EXERCISE BRIEF:
Would you please copy the entries exactly, leaving every picture aside?

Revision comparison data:
-------

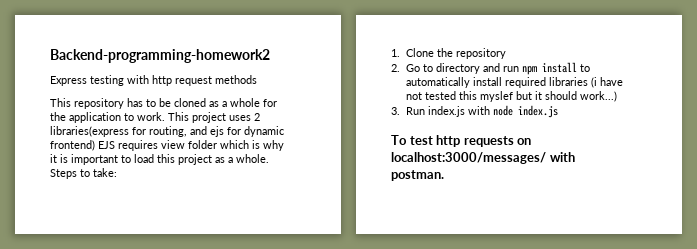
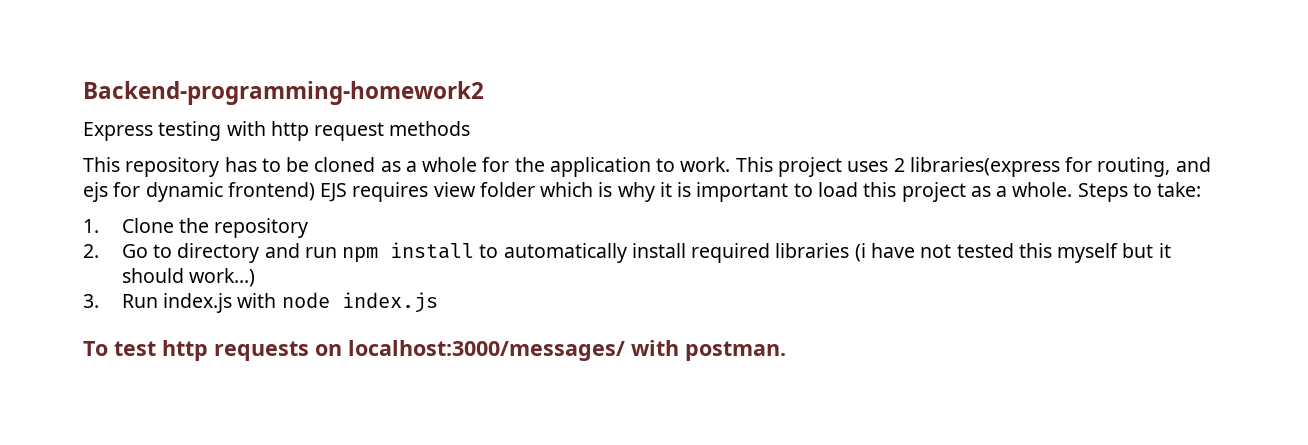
[479,91,513,102] myslef -> [1057,243,1119,263] myself

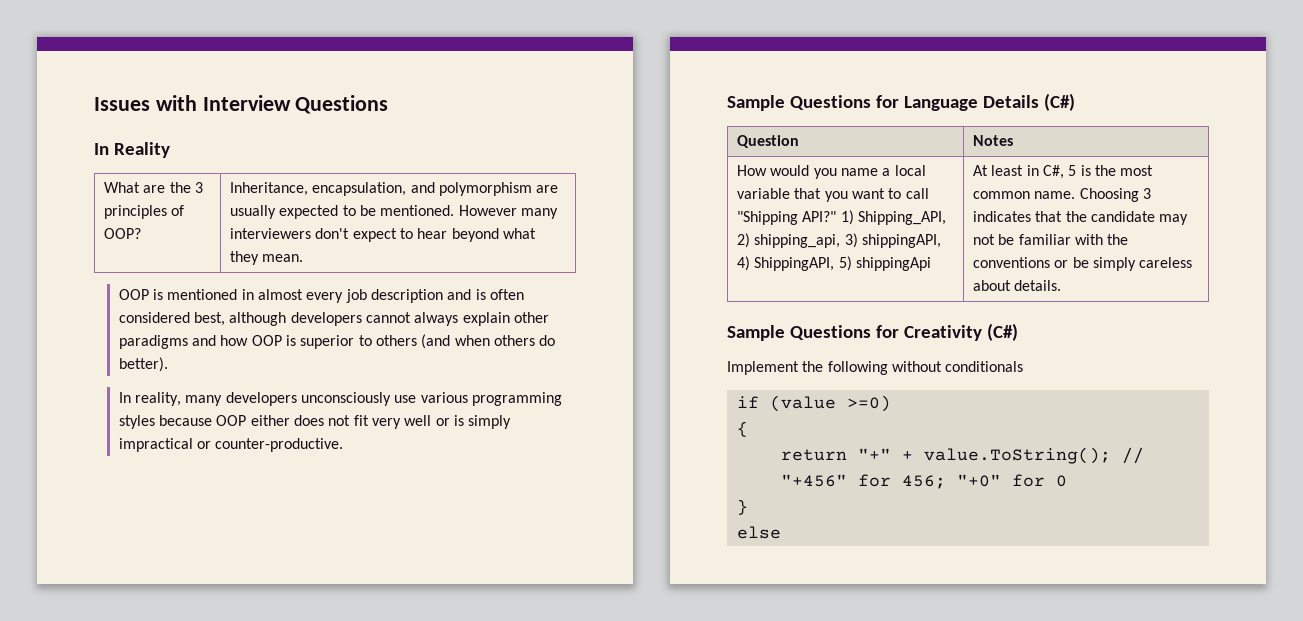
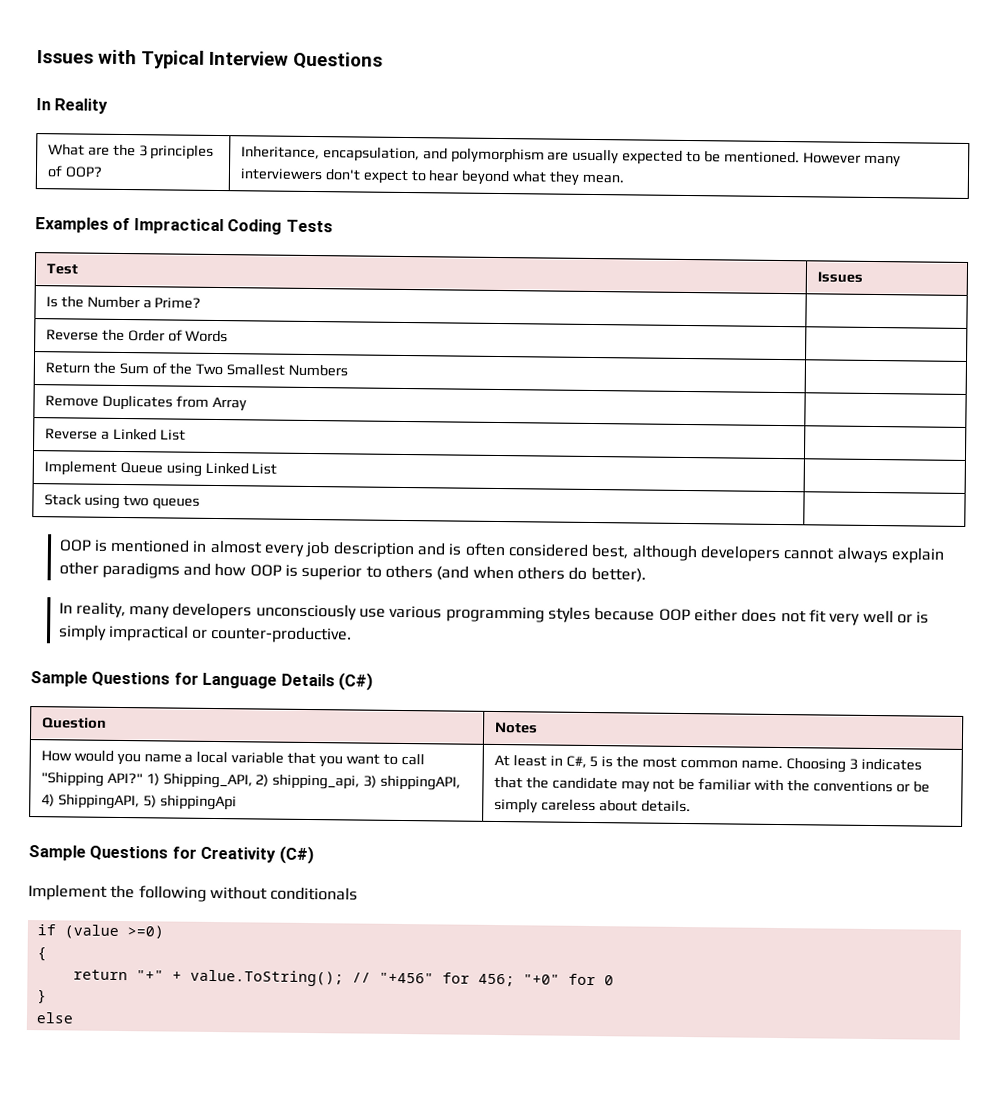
(197, 103) none -> [141,50,205,69] Typical
(304, 258) none -> [35,217,333,235] [45,263,78,275] [816,271,863,283] [45,295,202,309] [45,328,229,343] [44,361,349,377] [44,394,247,412] [44,427,186,441] [43,460,278,477] [43,493,200,510] // Examples of Impractical Coding Tests // Test | Issues // Is the Number a Prime? | // Reverse the Order of Words | // Return the Sum of the Two Smallest Numbers | // Remove Duplicates from Array | // Reverse a Linked List | // Implement Queue using Linked List | // Stack using two queues |

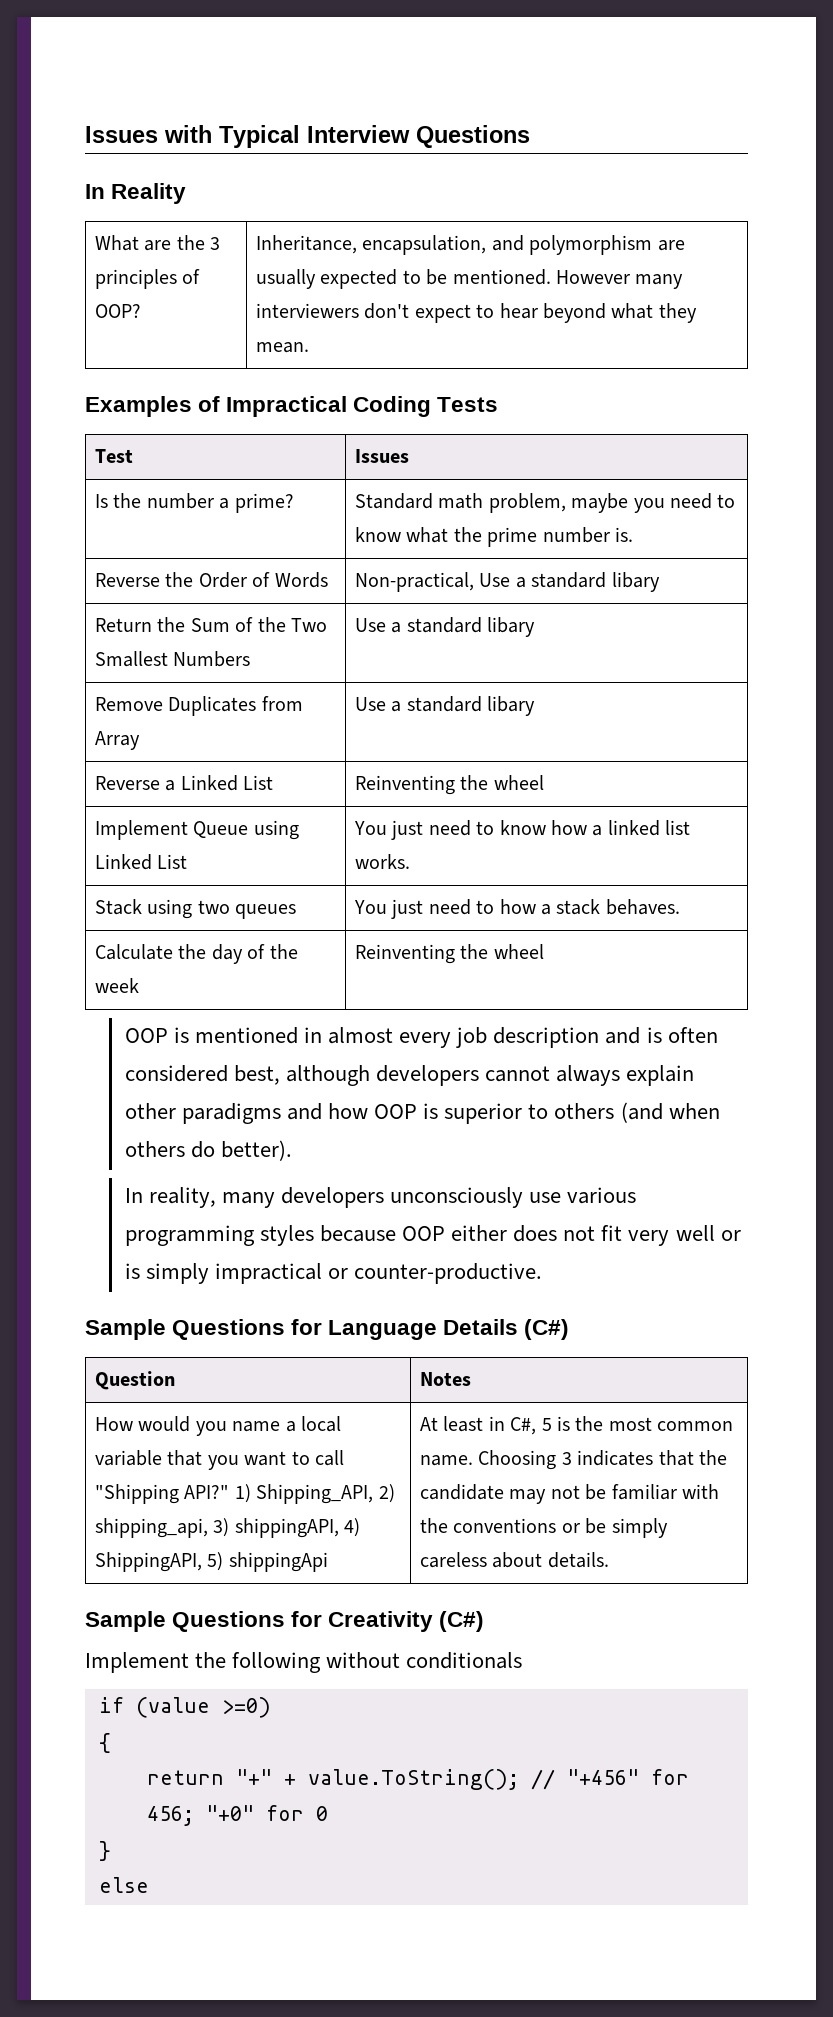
[86,295,202,309] Number a Prime? | -> [146,493,294,513] [355,493,736,513] [355,527,634,547] number a prime? | Standard math problem, maybe you need to know what the prime number is.
(229, 336) none -> [355,572,660,592] Non-practical, Use a standard libary
(349, 370) none -> [355,617,536,637] Use a standard libary
(247, 404) none -> [355,696,536,716] Use a standard libary
(186, 435) none -> [355,775,544,795] Reinventing the wheel
[43,493,200,510] // Stack using two queues | -> [354,820,691,840] [355,854,411,869] [95,899,297,919] [354,899,680,919] [95,944,298,964] [95,978,140,993] [355,944,544,964] You just need to know how a linked list works. // Stack using two queues | You just need to how a stack behaves. // Calculate the day of the week | Reinventing the wheel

-------

ANSWER:
[479,91,513,102] myslef -> [1057,243,1119,263] myself

(197, 103) none -> [141,50,205,69] Typical
(304, 258) none -> [35,217,333,235] [45,263,78,275] [816,271,863,283] [45,295,202,309] [45,328,229,343] [44,361,349,377] [44,394,247,412] [44,427,186,441] [43,460,278,477] [43,493,200,510] // Examples of Impractical Coding Tests // Test | Issues // Is the Number a Prime? | // Reverse the Order of Words | // Return the Sum of the Two Smallest Numbers | // Remove Duplicates from Array | // Reverse a Linked List | // Implement Queue using Linked List | // Stack using two queues |

[86,295,202,309] Number a Prime? | -> [146,493,294,513] [355,493,736,513] [355,527,634,547] number a prime? | Standard math problem, maybe you need to know what the prime number is.
(229, 336) none -> [355,572,660,592] Non-practical, Use a standard libary
(349, 370) none -> [355,617,536,637] Use a standard libary
(247, 404) none -> [355,696,536,716] Use a standard libary
(186, 435) none -> [355,775,544,795] Reinventing the wheel
[43,493,200,510] // Stack using two queues | -> [354,820,691,840] [355,854,411,869] [95,899,297,919] [354,899,680,919] [95,944,298,964] [95,978,140,993] [355,944,544,964] You just need to know how a linked list works. // Stack using two queues | You just need to how a stack behaves. // Calculate the day of the week | Reinventing the wheel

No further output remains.